The Voila is probably my first choice, as I believe this is a little more ski then she needs but will help her become a better skier.  I like the wood core Idea. 


Any thoughts are appreciated.





post #2 of 8

Not sure you'll appreciate this thought but my advice is let her decide what ski she is looking for, by demoing, researching, going to a good shop, or whatever. For that matter, is she the one who wants her to have new skis? In any case, she is much more likely to progress in skiing--which it sounds like is what you want--if she owns her skiing. I learned all this the hard way (still married though). 

post #3 of 8

Well, I'm a woman about your wife's size and weight and . . . well . . . I would not buy a Volkl ski.  Didn't as an intermediate and still don't now that I've become an advanced skier.  They are too stiff.  Just demo'd recently to confirm what I learned the first time out in Tahoe several years ago.  While I can handle a Volkl, not nearly as much fun as Rossi, Dynastar, or Blizzard.  My first skis of the "modern" era were K2.

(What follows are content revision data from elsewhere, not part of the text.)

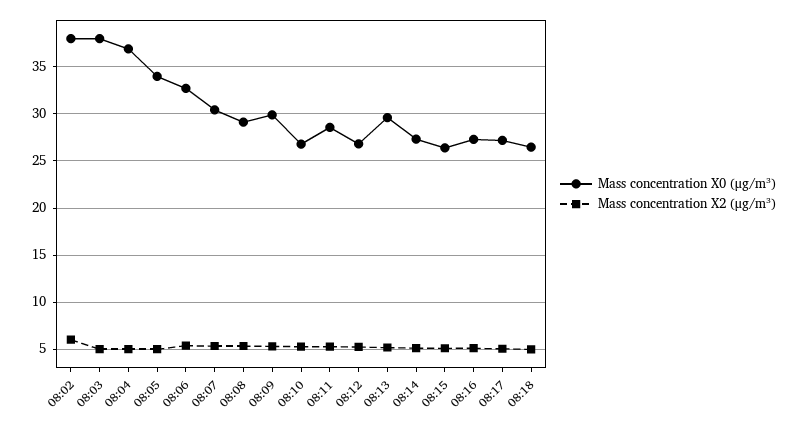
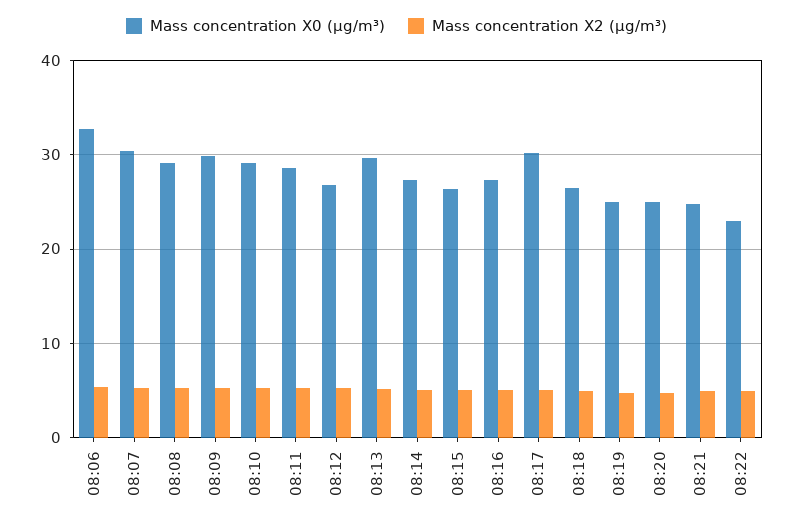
Mass concentration X0 (μg/m³), 08:02: 38 -> none
Mass concentration X2 (μg/m³), 08:02: 6 -> none
Mass concentration X0 (μg/m³), 08:03: 38 -> none
Mass concentration X2 (μg/m³), 08:03: 5 -> none
Mass concentration X0 (μg/m³), 08:04: 37 -> none
Mass concentration X2 (μg/m³), 08:04: 5 -> none
Mass concentration X0 (μg/m³), 08:05: 34 -> none
Mass concentration X2 (μg/m³), 08:05: 5 -> none
Mass concentration X0 (μg/m³), 08:10: 27 -> 29
Mass concentration X0 (μg/m³), 08:17: 27 -> 30
Mass concentration X0 (μg/m³), 08:19: none -> 25
Mass concentration X2 (μg/m³), 08:19: none -> 5
Mass concentration X0 (μg/m³), 08:20: none -> 25
Mass concentration X2 (μg/m³), 08:20: none -> 5
Mass concentration X0 (μg/m³), 08:21: none -> 25
Mass concentration X2 (μg/m³), 08:21: none -> 5
Mass concentration X0 (μg/m³), 08:22: none -> 23
Mass concentration X2 (μg/m³), 08:22: none -> 5

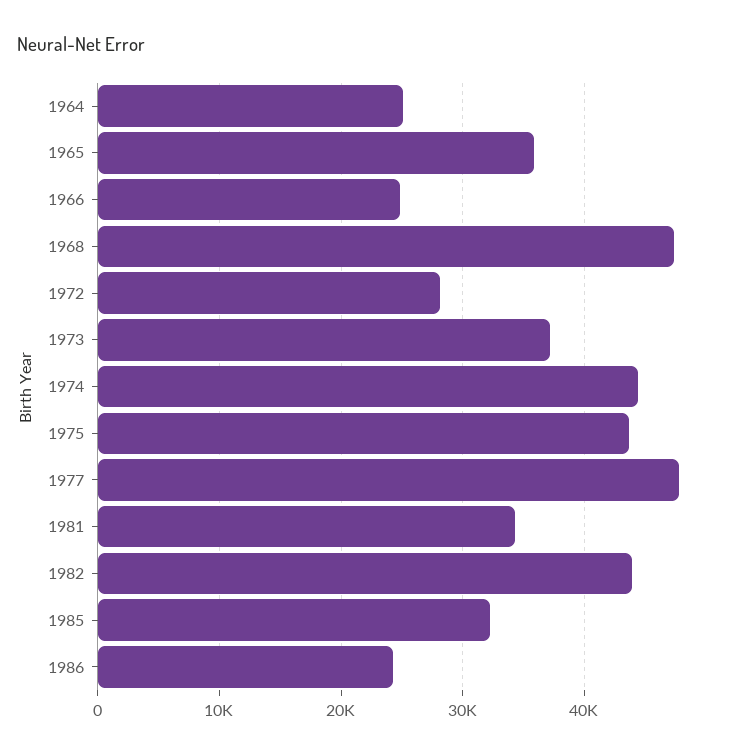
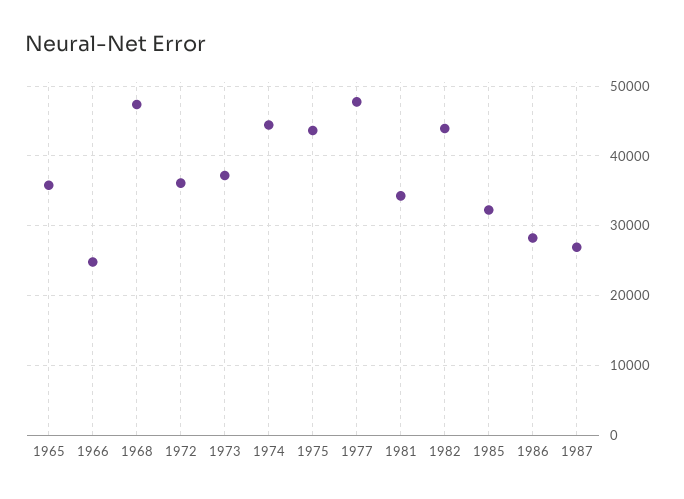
1964: 25000 -> none
1972: 28000 -> 36000
1986: 24000 -> 28000
1987: none -> 27000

Don't get me wrong, I know plenty of women who like Volkl.  No question they are good skis.  However most are stronger skiers than your wife seems to be based on your description.

post #4 of 8
There are plenty of good solid skis around, and a lot of them are not made by Volkl. You are robbing yourself so a lot of good skis by sticking to one brand. Most of the exciting skis in the last few years were made by Blizzard, Kastle, Nordica, or Rossignol. Hardly any Volkl skis generated any of the buzz, they are good skis but not exceptional by any measure. I am also pretty sick of seeing guys ski on the Mantras because " it's the best ski out there". The problem is none of them can turn it properly, as it's too stiff for the majority of the people who buy it. People who review skis can turn them, but they're in no way representative of general population. To make a long story short, throw your brand loyalties out of the window, read up and demo. Your wife is fairly petite, she will be miserable on a high end Volkl, and from what I hear the low word volkls are pretty unremarkable anyway.
post #5 of 8
post #6 of 8
I love my Kenjas, and loved the ski long before I could ski it, but I was born aggressive and am much heavier than your DW. The Kenja loves speed and needs a firm hand on hard snow and ice (even Utah ice). I would never recommend it for a woman who isn't at least assertive on her skis, and not for someone who has little desire for more challenging terrain or skill improvement.

What is your wife skiing on now? Has she tried other skis? I'd suggest she identify a few skis to start with and splurge on a some demo days. I've almost always demoed from an on-slope shop so I can switch out during the day, and learned quickly that I needed to be frank with the guy behind the counter about what I want to avoid getting steered toward the girlie ski of the moment in a length 10-15 cm too short for me. Not that there's anything wrong with girlie skis, but in my mind it's how the ski performs, not how it looks, that matters.

I'm not a good one for recommendations, since it sounds like I'm a very different skier than your DW, so I'll let other women and their partners chime in with possibly compatible skis. I'll just say that I strongly agree with oldgoat. If you want her to be happy with her skis, she needs to have something that suits her personality, style, and goals. Demoing is really the only sure way I know to make that happen.
post #7 of 8
Originally Posted by markojp View Post

Volkl Yumi for your wife, martinojon.



For what it's worth, I tried out the Yumi last weekend on hardpack, not yet softened manmade snow.  Still too stiff for me even though I'm much stronger technically and in terms of fitness compared to a few years ago.  Could ski them, but would certainly not buy them.  (Level 7/8, mid-50s, 5'0", 120 pounds).

post #8 of 8
Thread Starter 
Years later. At the time I went with the Viola, which she enjoyed for years. It was a good choice.

Fast forward to this season, we purchased a slope side condo, ski 40+ days a year and she has become "a skier". For the first time, she demo'ed her own skis and went with the yumi which was a great choice.